→ Work order: If a line in the data below contains "compile", copy it.

→ Supplied data:

* * * * * * *

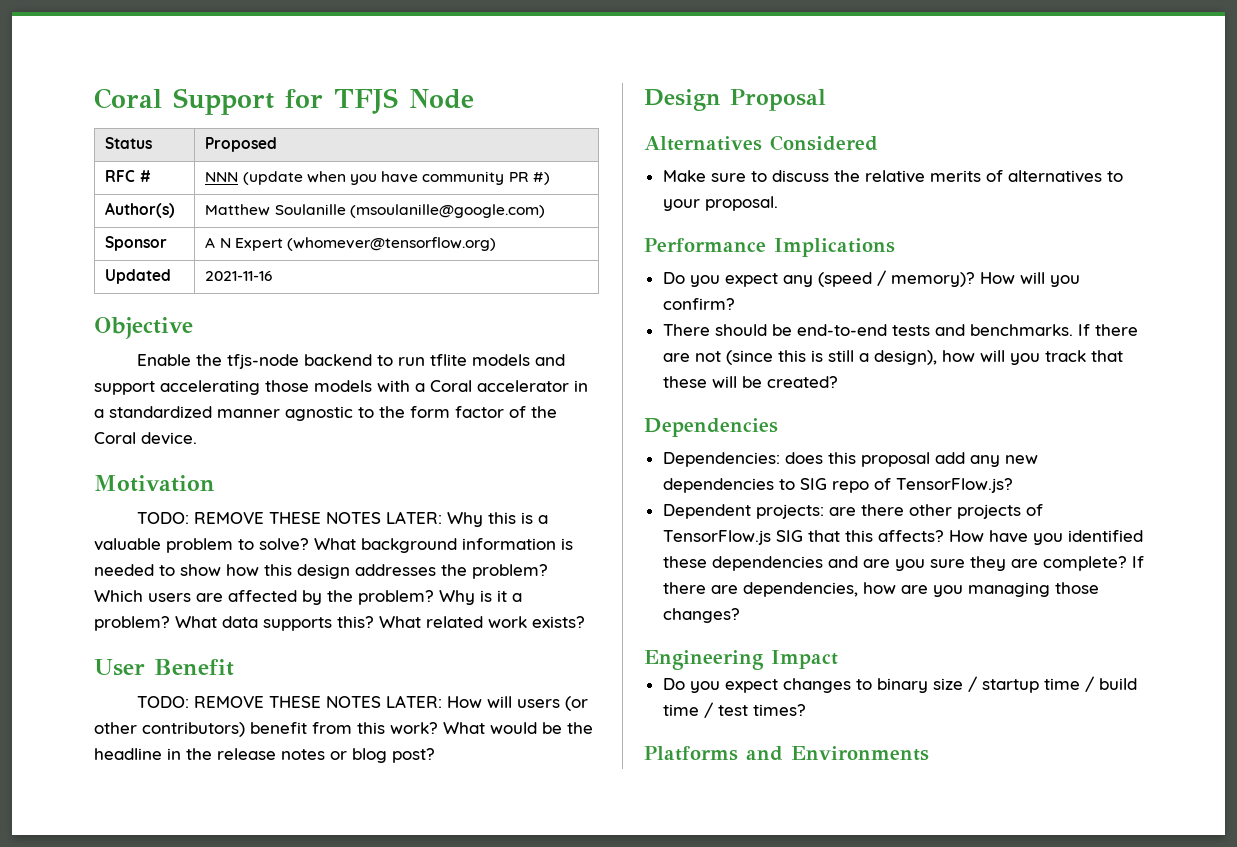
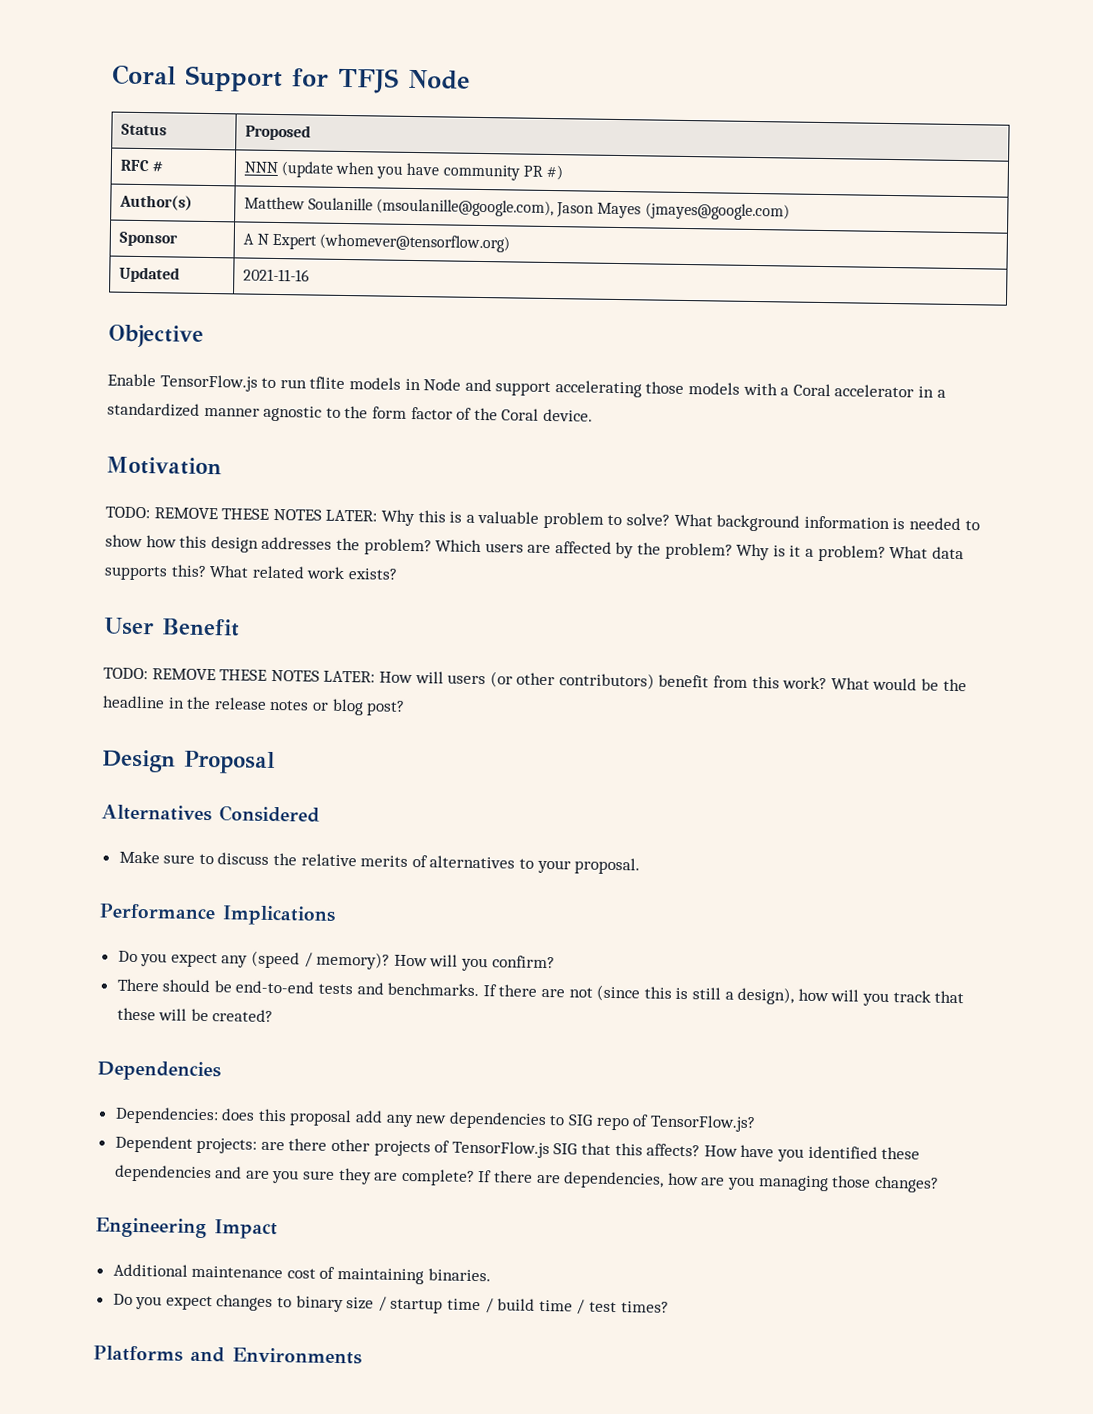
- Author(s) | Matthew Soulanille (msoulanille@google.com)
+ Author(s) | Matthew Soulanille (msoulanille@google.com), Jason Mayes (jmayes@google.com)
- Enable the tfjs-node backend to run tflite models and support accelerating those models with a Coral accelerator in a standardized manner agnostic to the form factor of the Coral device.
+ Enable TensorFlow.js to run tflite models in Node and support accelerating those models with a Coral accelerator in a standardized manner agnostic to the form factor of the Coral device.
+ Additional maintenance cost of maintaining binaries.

* * * * * * *

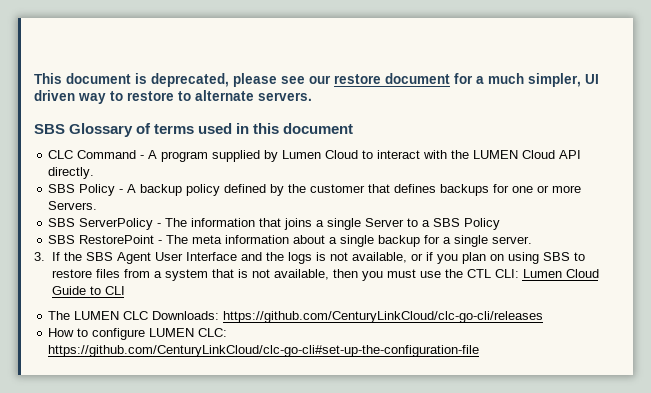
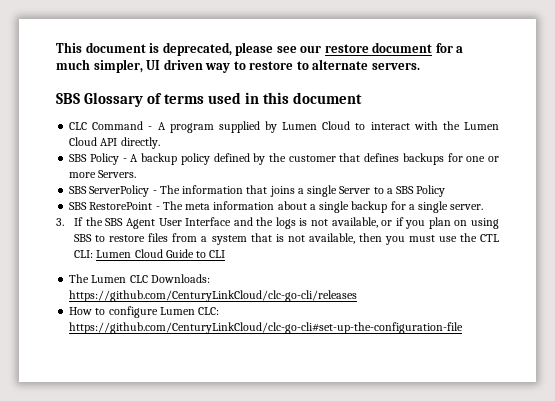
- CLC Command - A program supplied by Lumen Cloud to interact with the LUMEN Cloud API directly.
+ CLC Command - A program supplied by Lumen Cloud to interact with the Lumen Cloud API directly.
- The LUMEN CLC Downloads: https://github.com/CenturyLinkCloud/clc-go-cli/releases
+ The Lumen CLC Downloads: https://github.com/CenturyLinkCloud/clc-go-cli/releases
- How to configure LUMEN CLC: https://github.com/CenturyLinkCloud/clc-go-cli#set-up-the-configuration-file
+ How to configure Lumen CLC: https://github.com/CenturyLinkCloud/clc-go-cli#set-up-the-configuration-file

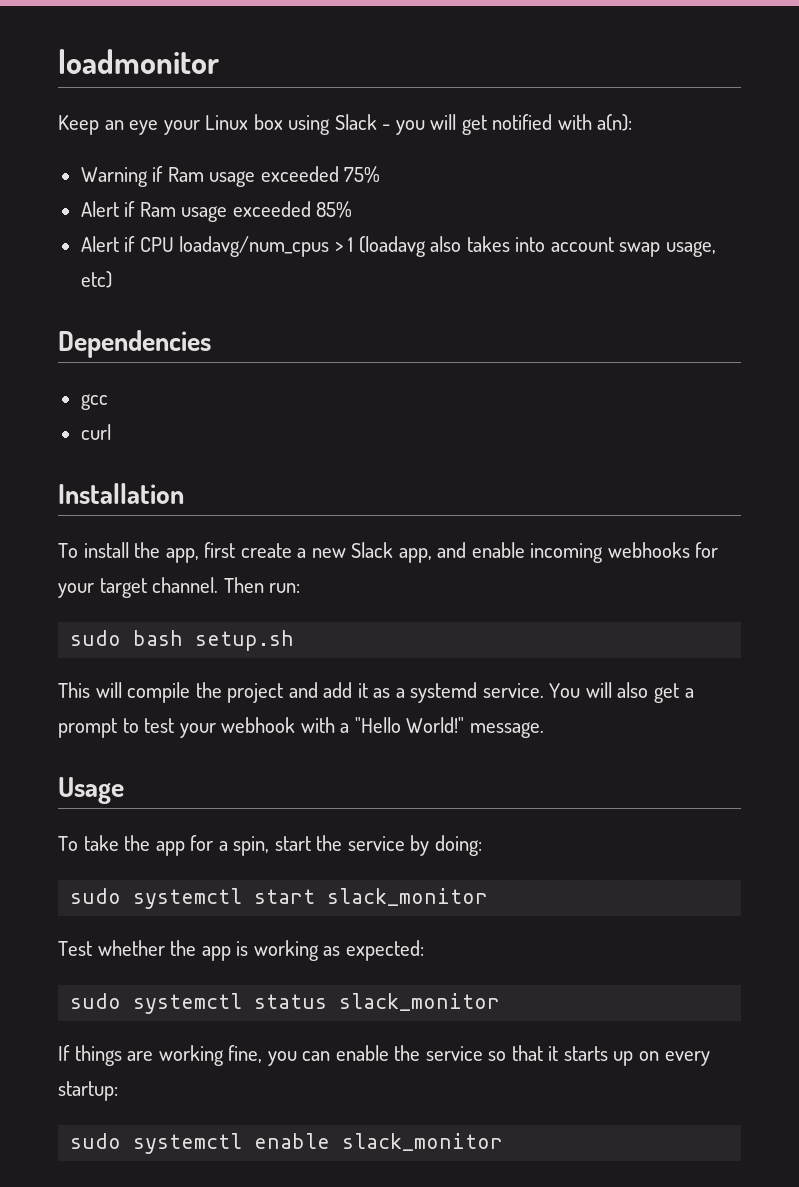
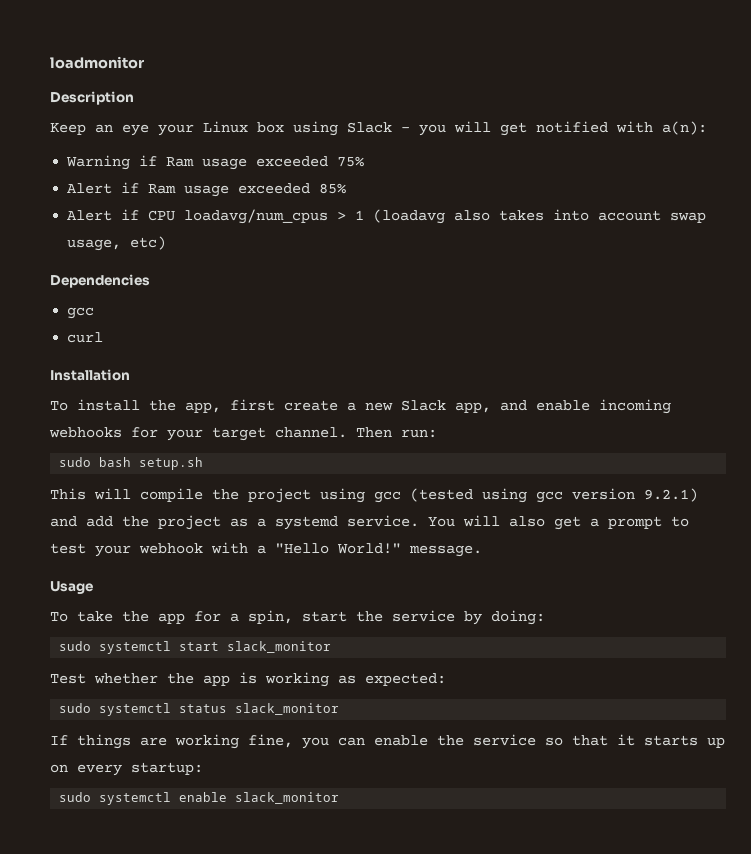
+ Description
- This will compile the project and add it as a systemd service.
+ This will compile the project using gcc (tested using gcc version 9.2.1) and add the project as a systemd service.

* * * * * * *

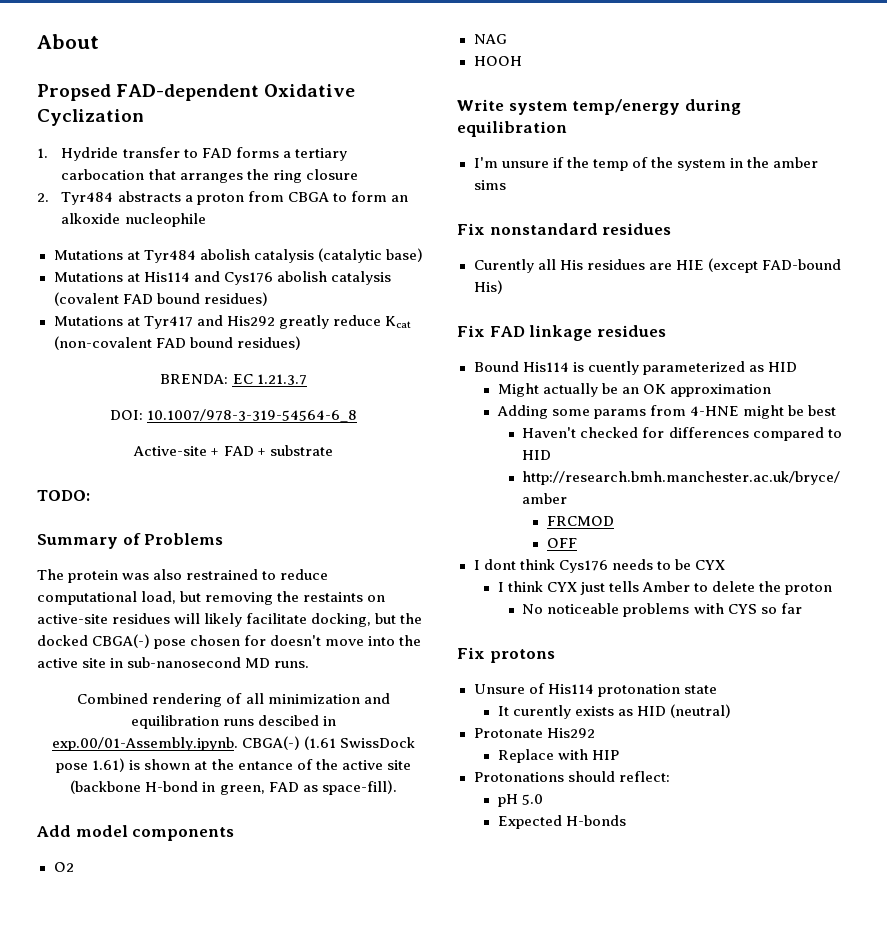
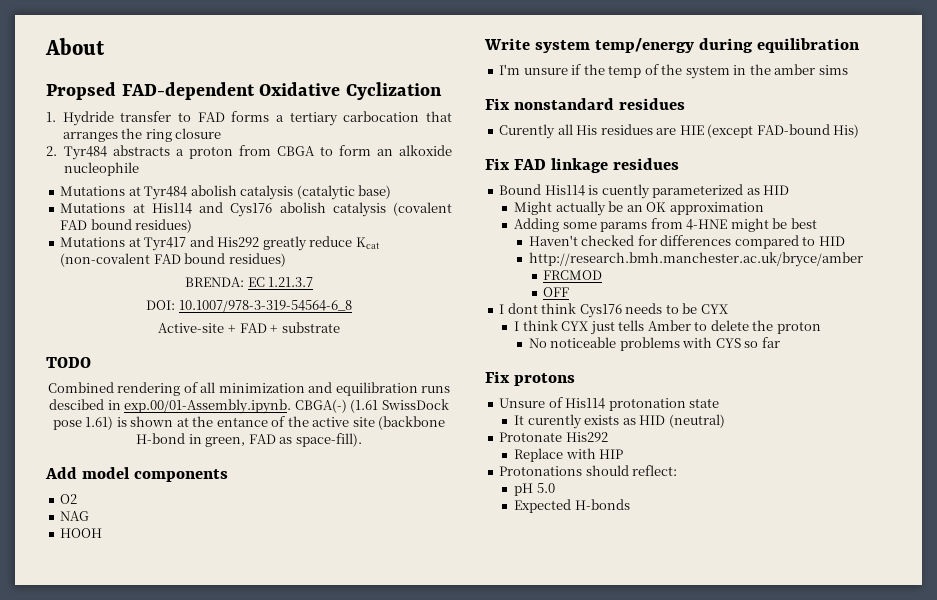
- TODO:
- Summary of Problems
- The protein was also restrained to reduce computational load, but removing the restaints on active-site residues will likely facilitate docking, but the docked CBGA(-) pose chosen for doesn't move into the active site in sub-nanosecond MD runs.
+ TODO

* * * * * * *

→ Result of this exercise:
- This will compile the project and add it as a systemd service.
+ This will compile the project using gcc (tested using gcc version 9.2.1) and add the project as a systemd service.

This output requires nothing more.